Residents Turn Out for Rat Summit – Barracks Row Restaurants, Not So Much
by Larry Janezich
Some 20 residents and a handful of ANC commissioners showed up for the Community Ward Six Rat Summit in Hill Center today. The owners and managers of the source of many of the area’s rodent problems – the Barracks Row restaurants – appeared to be under represented, if present at all. This was despite the efforts of the ANC commissioners Peisch and Oldenburg to encourage turnout among the restaurants in the 400 and 500 blocks of 8th Street, SE.
Restaurants are key players in the problem, according to Bobby Corrigan, Ph.D., of Corrigan Consulting, of Richmond, the featured speaker and one of the area’s leading experts on rodents. He noted that one 60 pound bag of restaurant trash can supply edibles for 1,000 rats for a day.
According to Corrigan restaurant and resident trash disposal is a primary contributor to sustaining a neighborhoods rodent population. Regarding restaurants, he said the push for enforcement by residents and resistance by business can create a weak link in the eradication chain which allows rats to take advantage. Today’s meeting provided evidence to back up this statement.
Corrigan said that rats need food, shelter, and water. The first two of these are the factors which can be controlled – water is widely available, and a rat can survive on the water from the morning dew on grass.
Some key rat facts listed by Corrigan include:
- Doughnuts, bagels, and fried chicken are favorite rat foods, which they learn to like from the milk produced by a nursing mother who feeds on those items.
- Rats live an average of 5 – 7 months of life when on the street; in a cage, they would survive longer.
- A rat’s range can be as short as 25 feet from the nest up to 450 feet, depending on the source of food.
- Corrigan says there are no “super rats,” and he will buy dinner for anyone bringing him a two pound rat.
- Rats love alleys and other areas where residents regularly put out trash.
- Rodents can enter a building through a hole the size of a dime, or through a crack the width of a Number 2 pencil. The oily smear surrounding a rat hole in a wall is characteristic and comes from sebum secreted by the rat’s sebaceous glands.
- Composting does not attract rats if cone correctly.
- If you garden in an area with rats, it is difficult to keep them out.
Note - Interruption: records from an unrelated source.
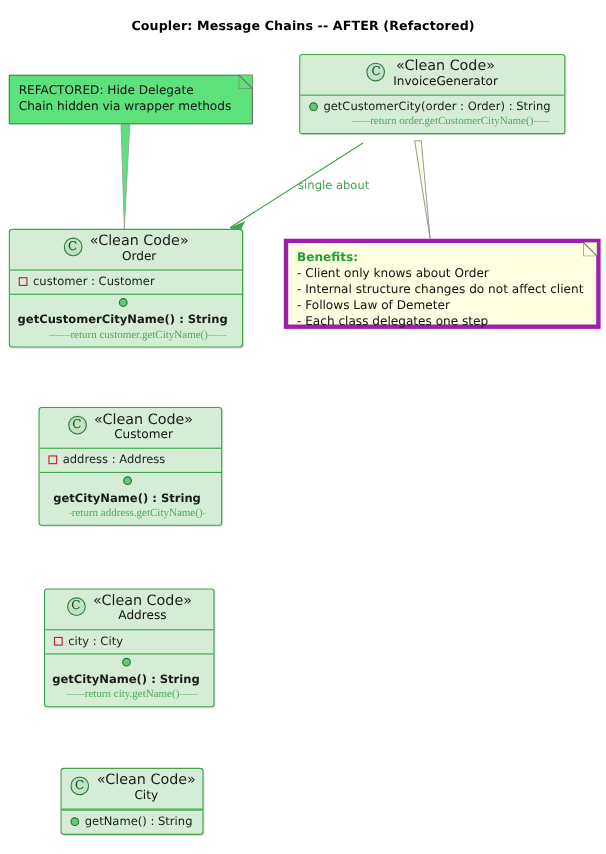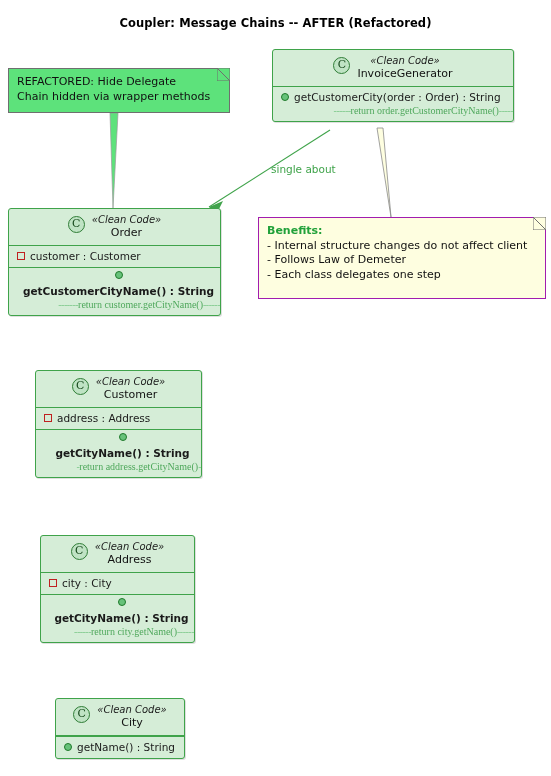"«Clean Code»" .stereotype { font-size: 10px -> 13px; font-style: italic -> none }
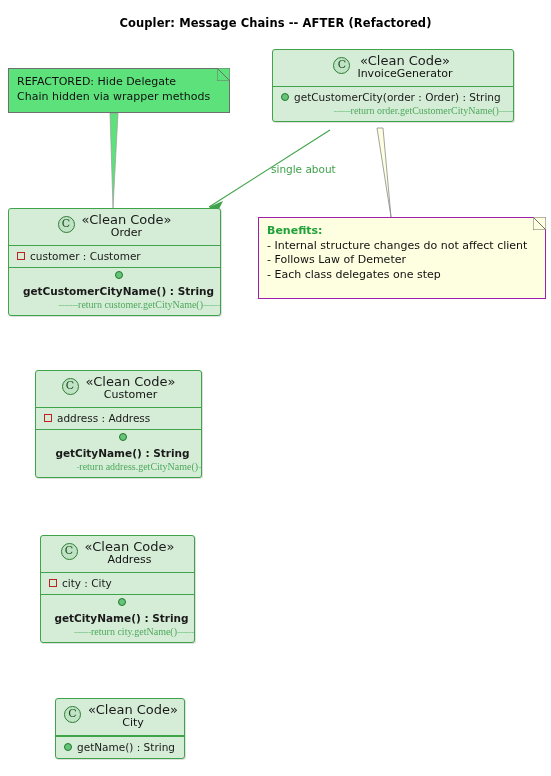"getCustomerCity(order : Order) : String" .uml-compartment { padding: 3px 0 4px 6px -> 3px 14px 4px 6px }
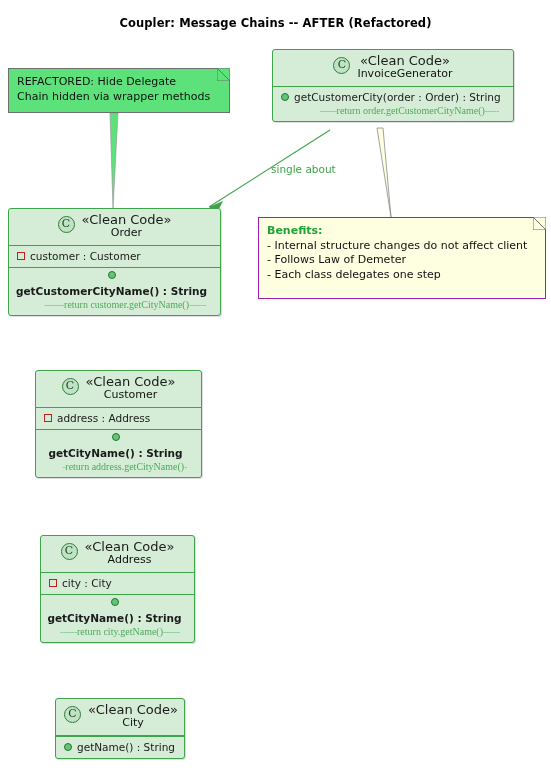"Benefits:" .note-yellow .note-body { border: 1px solid #a21caf -> 4px solid #a21caf }
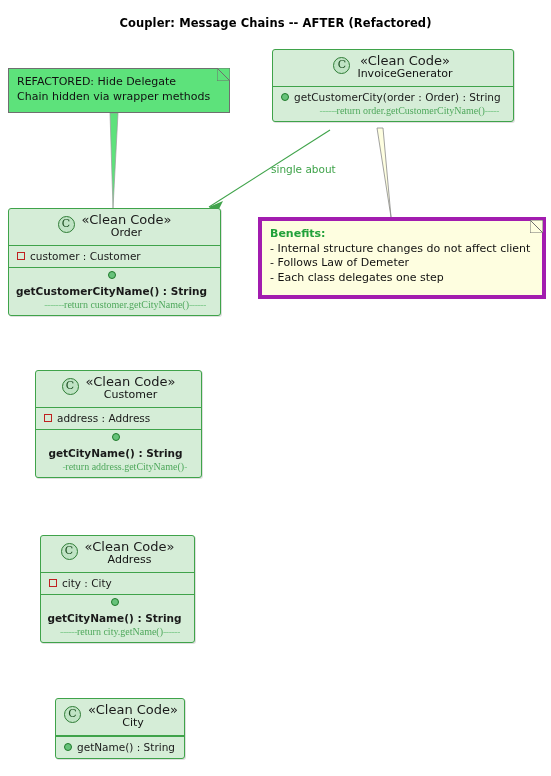"- Client only knows about" div.note-line { html: none -> <div>- Client only knows about Order</div> }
- Black box bait station poisoning is not particularly effective for rats regularly dining on a favorite food to which they have become accustomed.
- Treating burrows with poison bait can be effective if monitored and followed up on by the city. Poison Tracking powder can be effective but affects pets and other mammals, and like bait takes a week or two to kill a rat.
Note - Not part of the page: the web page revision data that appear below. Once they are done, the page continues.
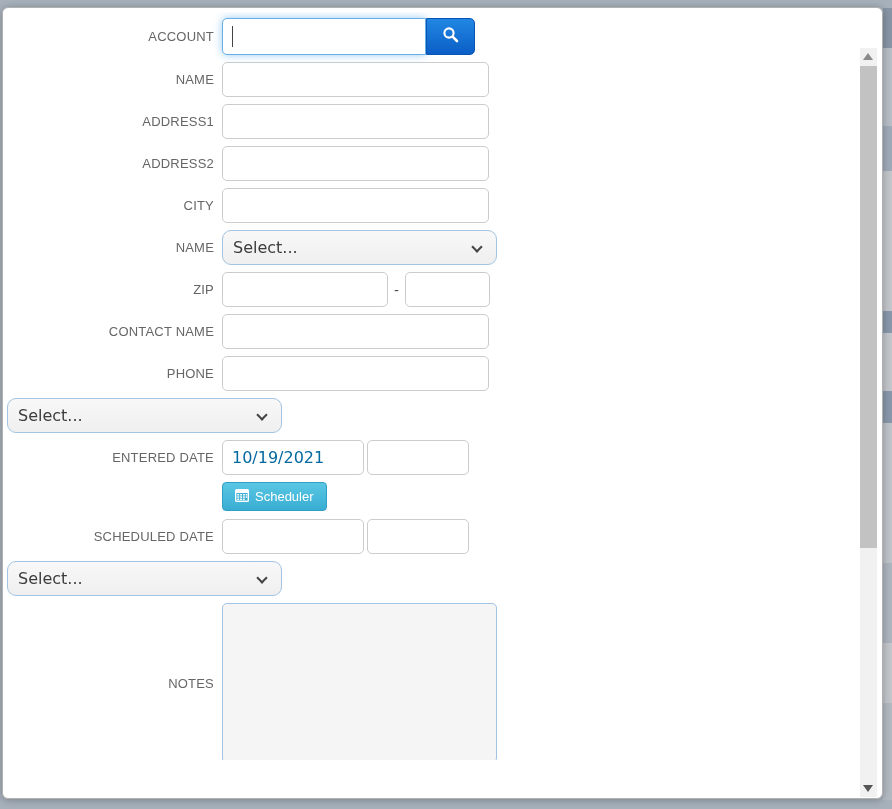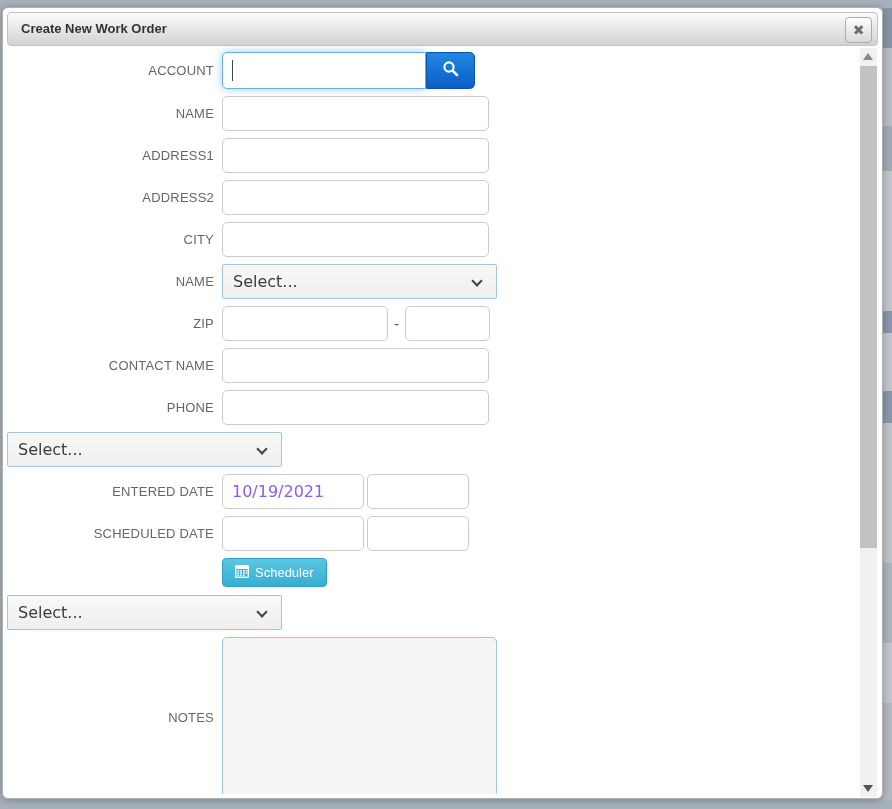"Create New Work Order" div.modal-header { html: <div> <div>Create New Work Order</div> <div> <span>✖</span> </div> </div> -> none }
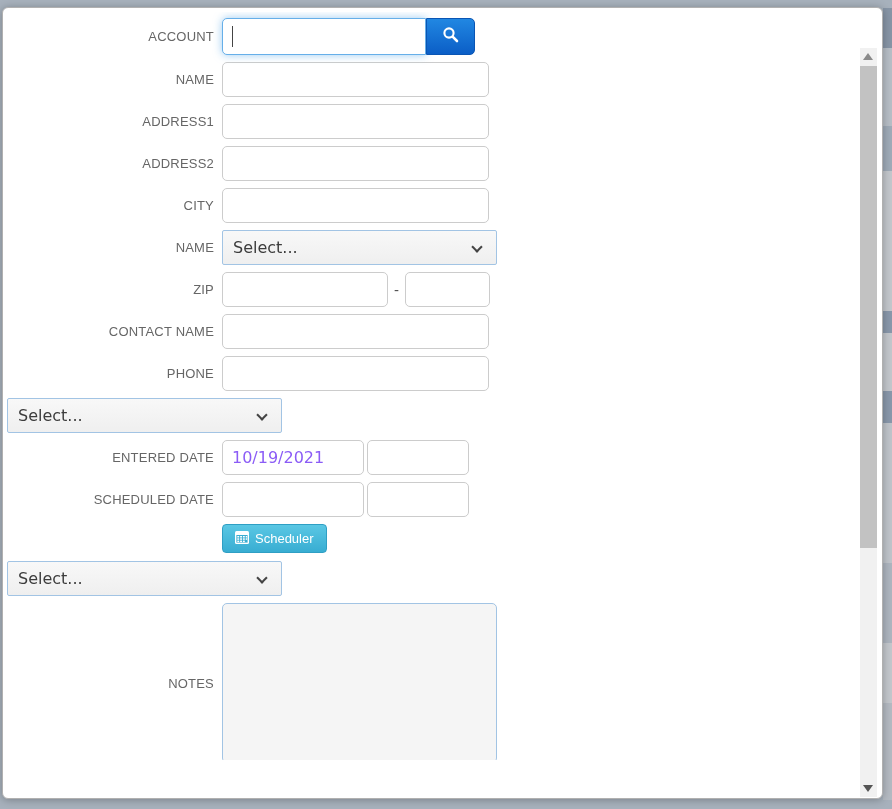"Select..." .select { border-radius: 2px -> 9px }
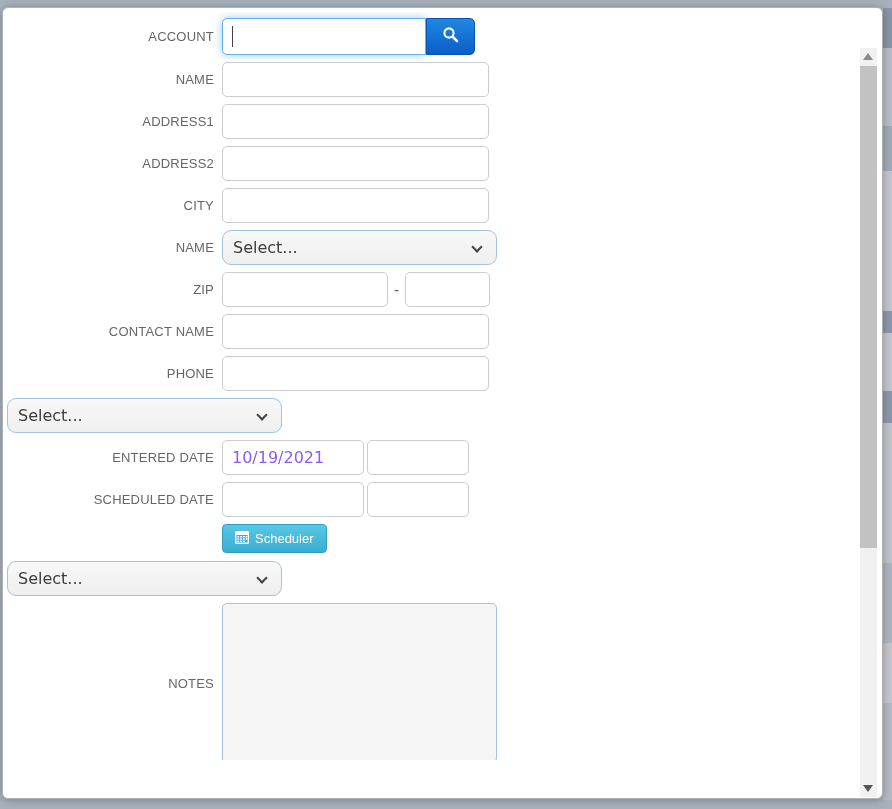"10/19/2021" .ctl { color: #8b5cf6 -> #0369a1 }
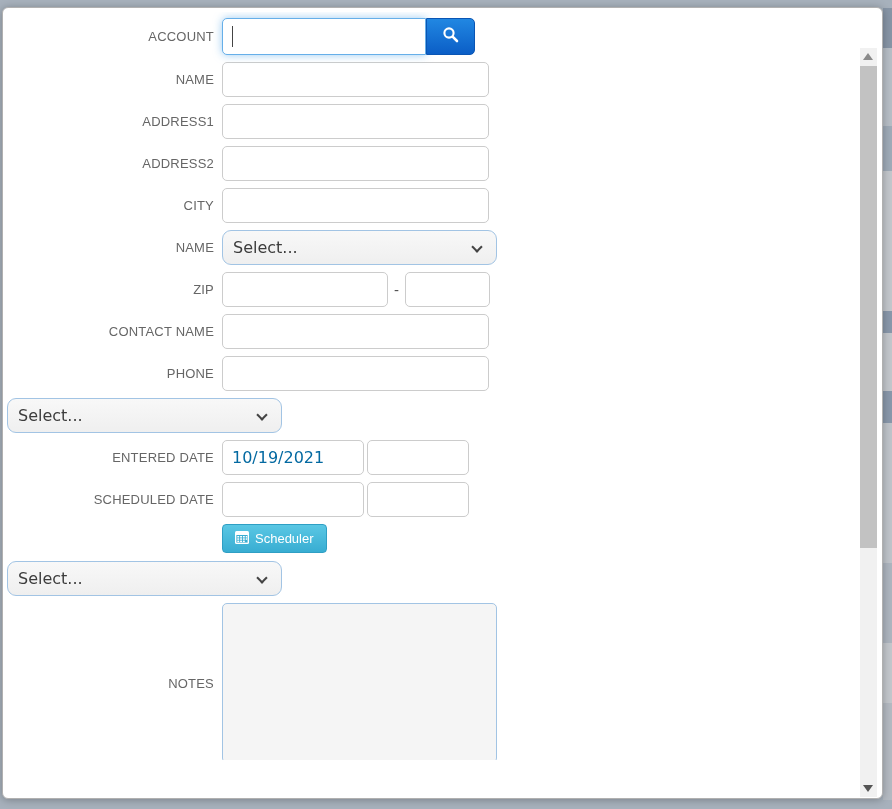"SCHEDULED DATE" div.row { order: before "Scheduler" -> after "Scheduler" }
- Construction excavation does not necessarily produce rats – the rats have to be present.
- “Excluder Rodent Proofing” is probably the best technology available on rodent control.
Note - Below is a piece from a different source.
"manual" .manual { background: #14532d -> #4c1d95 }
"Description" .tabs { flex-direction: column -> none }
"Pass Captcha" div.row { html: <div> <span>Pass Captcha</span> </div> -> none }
Some residents participating in today’s meeting said they were there because of rodent issues attending the restaurant group at 1st and D, SE (Tortilla Coast, Talay Thai, and Bullfeathers, and Ninella on 13th Street, SE, on Lincoln Park. Capitol Hill Corner has posted several articles on Capitol Hill’s rat problem pointing to the restaurant group at 13th and Pennsylvania SE, http://bit.ly/RdVSfW , the Starbuck’s at 3rd and Pennsylvania http://bit.ly/1hZbdJN , Barracks Row http://bit.ly/NK8lps , and Metro Center http://bit.ly/1aHa3T8. ANC6b has enlisted city agencies to conduct a coordinated effort to address the Metro Center problem and individual commissioners are moving to address some of the other areas.
The key to rodent control is a joint effort by the community and city to make the environment unfriendly. Restaurants must clean up and power wash alleys, clean disposal bins, and control trash disposal by keeping it inside until hauled away or disposing of it in a rodent proof trash compacter.
Things which community can do are the following.
Dispose of dog waste in residential trash bins with lids (your own, not those of other residents) or in public disposals which are impervious to access by rats.
Dispose of household trash in bins with lids – never in plastic bags.
Use landscaping which is unfriendly to rodents – bush and shrub choice (conical) are critical.
Corrigan stressed that “the rat is not forgiving of our mistakes,” and offered to answer questions which are emailed to him at: cityrats@icloud.com.
Today’s event was sponsored by CM Tommy Wells, DC DOH, and ANC6b.
It probably would have been a better turnout if it wasn’t scheduled for an incredibly busy Saturday where by my estimation every single restaurant on Barracks Row was packed.